»»
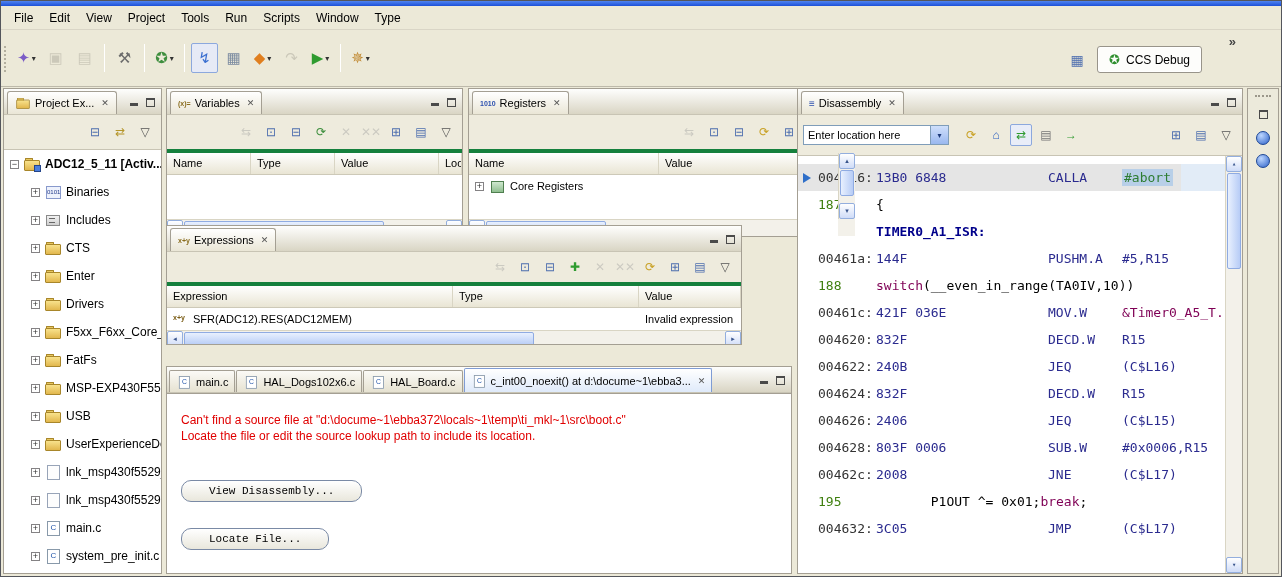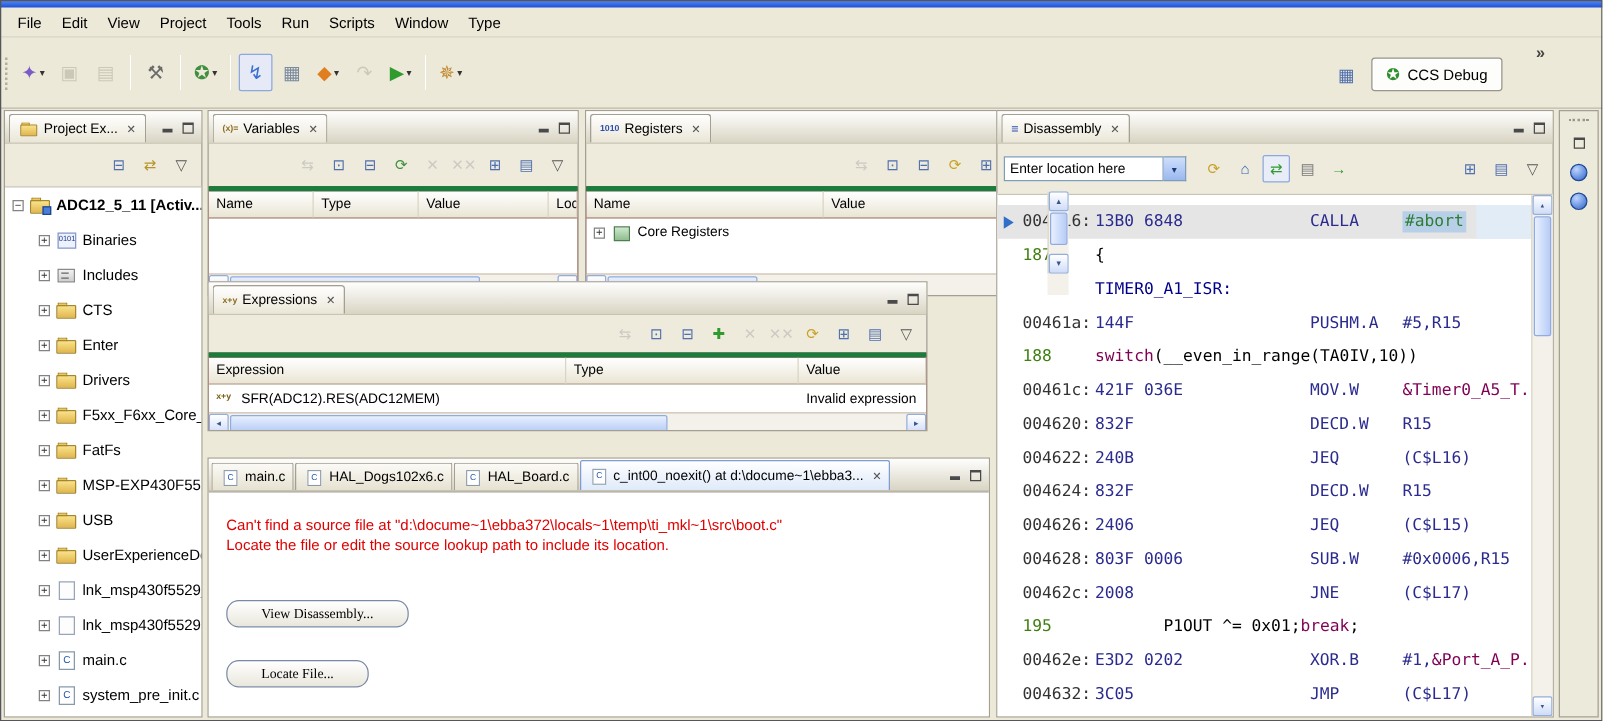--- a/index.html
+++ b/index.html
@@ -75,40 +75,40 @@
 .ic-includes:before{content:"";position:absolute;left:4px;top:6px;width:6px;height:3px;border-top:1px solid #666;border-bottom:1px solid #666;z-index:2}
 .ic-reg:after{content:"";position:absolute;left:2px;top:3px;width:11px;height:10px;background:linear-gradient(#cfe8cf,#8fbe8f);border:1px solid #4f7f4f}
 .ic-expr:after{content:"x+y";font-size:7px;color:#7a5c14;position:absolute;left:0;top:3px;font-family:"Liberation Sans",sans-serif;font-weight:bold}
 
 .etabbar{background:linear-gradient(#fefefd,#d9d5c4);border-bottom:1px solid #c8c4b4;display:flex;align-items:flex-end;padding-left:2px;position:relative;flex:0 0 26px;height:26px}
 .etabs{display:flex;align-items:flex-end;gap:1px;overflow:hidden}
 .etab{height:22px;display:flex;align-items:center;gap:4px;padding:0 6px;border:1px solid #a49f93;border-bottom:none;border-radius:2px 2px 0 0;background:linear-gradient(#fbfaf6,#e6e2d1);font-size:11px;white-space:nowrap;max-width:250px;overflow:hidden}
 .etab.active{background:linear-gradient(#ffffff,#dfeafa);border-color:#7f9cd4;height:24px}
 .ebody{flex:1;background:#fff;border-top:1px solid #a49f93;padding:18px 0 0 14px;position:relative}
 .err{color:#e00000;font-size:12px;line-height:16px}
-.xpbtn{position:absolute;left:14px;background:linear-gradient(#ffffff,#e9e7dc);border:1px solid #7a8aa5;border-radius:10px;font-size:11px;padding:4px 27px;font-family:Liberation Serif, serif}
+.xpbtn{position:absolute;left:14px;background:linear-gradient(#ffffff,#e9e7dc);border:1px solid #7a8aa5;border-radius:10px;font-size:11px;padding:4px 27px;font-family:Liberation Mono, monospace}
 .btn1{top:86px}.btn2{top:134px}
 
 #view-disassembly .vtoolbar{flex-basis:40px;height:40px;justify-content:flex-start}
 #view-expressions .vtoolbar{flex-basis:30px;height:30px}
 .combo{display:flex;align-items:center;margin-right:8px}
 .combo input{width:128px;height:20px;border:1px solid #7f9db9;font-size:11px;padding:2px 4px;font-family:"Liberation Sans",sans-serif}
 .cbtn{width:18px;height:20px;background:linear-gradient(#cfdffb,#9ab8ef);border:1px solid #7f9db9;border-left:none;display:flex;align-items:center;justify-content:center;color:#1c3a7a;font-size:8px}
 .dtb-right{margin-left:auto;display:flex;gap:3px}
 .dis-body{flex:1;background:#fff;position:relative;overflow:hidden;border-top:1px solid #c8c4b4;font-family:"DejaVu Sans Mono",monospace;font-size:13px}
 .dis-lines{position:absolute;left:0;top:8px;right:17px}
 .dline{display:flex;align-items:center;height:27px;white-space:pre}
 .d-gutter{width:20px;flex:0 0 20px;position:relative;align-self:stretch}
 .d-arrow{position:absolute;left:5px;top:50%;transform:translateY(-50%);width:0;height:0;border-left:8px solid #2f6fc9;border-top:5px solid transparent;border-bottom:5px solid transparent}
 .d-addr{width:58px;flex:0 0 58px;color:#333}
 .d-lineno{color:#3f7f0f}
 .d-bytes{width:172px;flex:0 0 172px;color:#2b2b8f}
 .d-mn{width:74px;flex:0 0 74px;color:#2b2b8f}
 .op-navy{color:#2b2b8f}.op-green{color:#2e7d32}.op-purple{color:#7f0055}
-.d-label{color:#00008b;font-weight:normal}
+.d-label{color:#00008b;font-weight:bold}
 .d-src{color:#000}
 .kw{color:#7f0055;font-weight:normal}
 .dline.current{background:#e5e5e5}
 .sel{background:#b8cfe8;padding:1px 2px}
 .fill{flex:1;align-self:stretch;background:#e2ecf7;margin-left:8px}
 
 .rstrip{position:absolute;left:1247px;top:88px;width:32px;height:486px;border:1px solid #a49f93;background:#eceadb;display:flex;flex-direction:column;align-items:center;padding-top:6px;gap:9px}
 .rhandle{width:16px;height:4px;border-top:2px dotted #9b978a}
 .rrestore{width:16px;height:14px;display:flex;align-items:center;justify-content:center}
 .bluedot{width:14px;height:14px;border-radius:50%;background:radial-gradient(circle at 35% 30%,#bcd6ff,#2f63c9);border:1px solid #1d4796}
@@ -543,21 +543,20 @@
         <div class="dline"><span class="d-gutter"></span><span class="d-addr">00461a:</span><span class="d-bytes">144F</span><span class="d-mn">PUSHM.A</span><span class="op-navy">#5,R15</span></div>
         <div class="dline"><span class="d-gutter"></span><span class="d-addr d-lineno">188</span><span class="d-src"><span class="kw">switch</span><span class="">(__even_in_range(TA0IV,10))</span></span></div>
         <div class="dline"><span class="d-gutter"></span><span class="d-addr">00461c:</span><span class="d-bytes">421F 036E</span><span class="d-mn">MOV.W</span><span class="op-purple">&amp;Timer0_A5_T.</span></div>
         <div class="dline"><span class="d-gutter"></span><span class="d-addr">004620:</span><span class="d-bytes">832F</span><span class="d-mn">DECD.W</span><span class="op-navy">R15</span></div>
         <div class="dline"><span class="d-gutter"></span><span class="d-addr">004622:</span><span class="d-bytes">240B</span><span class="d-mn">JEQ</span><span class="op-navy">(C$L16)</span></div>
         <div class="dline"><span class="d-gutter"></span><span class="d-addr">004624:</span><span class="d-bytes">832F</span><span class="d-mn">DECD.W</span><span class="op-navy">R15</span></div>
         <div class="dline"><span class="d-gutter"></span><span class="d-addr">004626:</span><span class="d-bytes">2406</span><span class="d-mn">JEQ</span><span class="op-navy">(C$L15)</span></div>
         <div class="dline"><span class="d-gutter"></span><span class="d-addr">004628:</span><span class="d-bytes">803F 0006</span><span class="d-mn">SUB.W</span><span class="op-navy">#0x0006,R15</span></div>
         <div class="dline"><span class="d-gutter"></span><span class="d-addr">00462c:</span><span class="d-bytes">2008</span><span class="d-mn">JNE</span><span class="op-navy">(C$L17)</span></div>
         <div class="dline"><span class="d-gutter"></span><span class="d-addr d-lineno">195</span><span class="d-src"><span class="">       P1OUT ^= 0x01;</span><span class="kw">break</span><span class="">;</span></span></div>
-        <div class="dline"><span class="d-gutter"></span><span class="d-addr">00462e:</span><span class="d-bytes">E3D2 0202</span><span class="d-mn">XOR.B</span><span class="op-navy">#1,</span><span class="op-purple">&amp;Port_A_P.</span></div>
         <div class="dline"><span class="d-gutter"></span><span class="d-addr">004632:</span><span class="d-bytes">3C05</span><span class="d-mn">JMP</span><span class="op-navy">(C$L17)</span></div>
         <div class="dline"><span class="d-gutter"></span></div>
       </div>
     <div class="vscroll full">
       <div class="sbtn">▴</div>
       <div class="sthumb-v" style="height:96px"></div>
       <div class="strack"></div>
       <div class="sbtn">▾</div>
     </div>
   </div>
««
_What to produce_
Output all the records above exactly, but without their images.

_Final answer_
--- a/index.html
+++ b/index.html
@@ -75,40 +75,40 @@
 .ic-includes:before{content:"";position:absolute;left:4px;top:6px;width:6px;height:3px;border-top:1px solid #666;border-bottom:1px solid #666;z-index:2}
 .ic-reg:after{content:"";position:absolute;left:2px;top:3px;width:11px;height:10px;background:linear-gradient(#cfe8cf,#8fbe8f);border:1px solid #4f7f4f}
 .ic-expr:after{content:"x+y";font-size:7px;color:#7a5c14;position:absolute;left:0;top:3px;font-family:"Liberation Sans",sans-serif;font-weight:bold}
 
 .etabbar{background:linear-gradient(#fefefd,#d9d5c4);border-bottom:1px solid #c8c4b4;display:flex;align-items:flex-end;padding-left:2px;position:relative;flex:0 0 26px;height:26px}
 .etabs{display:flex;align-items:flex-end;gap:1px;overflow:hidden}
 .etab{height:22px;display:flex;align-items:center;gap:4px;padding:0 6px;border:1px solid #a49f93;border-bottom:none;border-radius:2px 2px 0 0;background:linear-gradient(#fbfaf6,#e6e2d1);font-size:11px;white-space:nowrap;max-width:250px;overflow:hidden}
 .etab.active{background:linear-gradient(#ffffff,#dfeafa);border-color:#7f9cd4;height:24px}
 .ebody{flex:1;background:#fff;border-top:1px solid #a49f93;padding:18px 0 0 14px;position:relative}
 .err{color:#e00000;font-size:12px;line-height:16px}
-.xpbtn{position:absolute;left:14px;background:linear-gradient(#ffffff,#e9e7dc);border:1px solid #7a8aa5;border-radius:10px;font-size:11px;padding:4px 27px;font-family:Liberation Serif, serif}
+.xpbtn{position:absolute;left:14px;background:linear-gradient(#ffffff,#e9e7dc);border:1px solid #7a8aa5;border-radius:10px;font-size:11px;padding:4px 27px;font-family:Liberation Mono, monospace}
 .btn1{top:86px}.btn2{top:134px}
 
 #view-disassembly .vtoolbar{flex-basis:40px;height:40px;justify-content:flex-start}
 #view-expressions .vtoolbar{flex-basis:30px;height:30px}
 .combo{display:flex;align-items:center;margin-right:8px}
 .combo input{width:128px;height:20px;border:1px solid #7f9db9;font-size:11px;padding:2px 4px;font-family:"Liberation Sans",sans-serif}
 .cbtn{width:18px;height:20px;background:linear-gradient(#cfdffb,#9ab8ef);border:1px solid #7f9db9;border-left:none;display:flex;align-items:center;justify-content:center;color:#1c3a7a;font-size:8px}
 .dtb-right{margin-left:auto;display:flex;gap:3px}
 .dis-body{flex:1;background:#fff;position:relative;overflow:hidden;border-top:1px solid #c8c4b4;font-family:"DejaVu Sans Mono",monospace;font-size:13px}
 .dis-lines{position:absolute;left:0;top:8px;right:17px}
 .dline{display:flex;align-items:center;height:27px;white-space:pre}
 .d-gutter{width:20px;flex:0 0 20px;position:relative;align-self:stretch}
 .d-arrow{position:absolute;left:5px;top:50%;transform:translateY(-50%);width:0;height:0;border-left:8px solid #2f6fc9;border-top:5px solid transparent;border-bottom:5px solid transparent}
 .d-addr{width:58px;flex:0 0 58px;color:#333}
 .d-lineno{color:#3f7f0f}
 .d-bytes{width:172px;flex:0 0 172px;color:#2b2b8f}
 .d-mn{width:74px;flex:0 0 74px;color:#2b2b8f}
 .op-navy{color:#2b2b8f}.op-green{color:#2e7d32}.op-purple{color:#7f0055}
-.d-label{color:#00008b;font-weight:normal}
+.d-label{color:#00008b;font-weight:bold}
 .d-src{color:#000}
 .kw{color:#7f0055;font-weight:normal}
 .dline.current{background:#e5e5e5}
 .sel{background:#b8cfe8;padding:1px 2px}
 .fill{flex:1;align-self:stretch;background:#e2ecf7;margin-left:8px}
 
 .rstrip{position:absolute;left:1247px;top:88px;width:32px;height:486px;border:1px solid #a49f93;background:#eceadb;display:flex;flex-direction:column;align-items:center;padding-top:6px;gap:9px}
 .rhandle{width:16px;height:4px;border-top:2px dotted #9b978a}
 .rrestore{width:16px;height:14px;display:flex;align-items:center;justify-content:center}
 .bluedot{width:14px;height:14px;border-radius:50%;background:radial-gradient(circle at 35% 30%,#bcd6ff,#2f63c9);border:1px solid #1d4796}
@@ -543,21 +543,20 @@
         <div class="dline"><span class="d-gutter"></span><span class="d-addr">00461a:</span><span class="d-bytes">144F</span><span class="d-mn">PUSHM.A</span><span class="op-navy">#5,R15</span></div>
         <div class="dline"><span class="d-gutter"></span><span class="d-addr d-lineno">188</span><span class="d-src"><span class="kw">switch</span><span class="">(__even_in_range(TA0IV,10))</span></span></div>
         <div class="dline"><span class="d-gutter"></span><span class="d-addr">00461c:</span><span class="d-bytes">421F 036E</span><span class="d-mn">MOV.W</span><span class="op-purple">&amp;Timer0_A5_T.</span></div>
         <div class="dline"><span class="d-gutter"></span><span class="d-addr">004620:</span><span class="d-bytes">832F</span><span class="d-mn">DECD.W</span><span class="op-navy">R15</span></div>
         <div class="dline"><span class="d-gutter"></span><span class="d-addr">004622:</span><span class="d-bytes">240B</span><span class="d-mn">JEQ</span><span class="op-navy">(C$L16)</span></div>
         <div class="dline"><span class="d-gutter"></span><span class="d-addr">004624:</span><span class="d-bytes">832F</span><span class="d-mn">DECD.W</span><span class="op-navy">R15</span></div>
         <div class="dline"><span class="d-gutter"></span><span class="d-addr">004626:</span><span class="d-bytes">2406</span><span class="d-mn">JEQ</span><span class="op-navy">(C$L15)</span></div>
         <div class="dline"><span class="d-gutter"></span><span class="d-addr">004628:</span><span class="d-bytes">803F 0006</span><span class="d-mn">SUB.W</span><span class="op-navy">#0x0006,R15</span></div>
         <div class="dline"><span class="d-gutter"></span><span class="d-addr">00462c:</span><span class="d-bytes">2008</span><span class="d-mn">JNE</span><span class="op-navy">(C$L17)</span></div>
         <div class="dline"><span class="d-gutter"></span><span class="d-addr d-lineno">195</span><span class="d-src"><span class="">       P1OUT ^= 0x01;</span><span class="kw">break</span><span class="">;</span></span></div>
-        <div class="dline"><span class="d-gutter"></span><span class="d-addr">00462e:</span><span class="d-bytes">E3D2 0202</span><span class="d-mn">XOR.B</span><span class="op-navy">#1,</span><span class="op-purple">&amp;Port_A_P.</span></div>
         <div class="dline"><span class="d-gutter"></span><span class="d-addr">004632:</span><span class="d-bytes">3C05</span><span class="d-mn">JMP</span><span class="op-navy">(C$L17)</span></div>
         <div class="dline"><span class="d-gutter"></span></div>
       </div>
     <div class="vscroll full">
       <div class="sbtn">▴</div>
       <div class="sthumb-v" style="height:96px"></div>
       <div class="strack"></div>
       <div class="sbtn">▾</div>
     </div>
   </div>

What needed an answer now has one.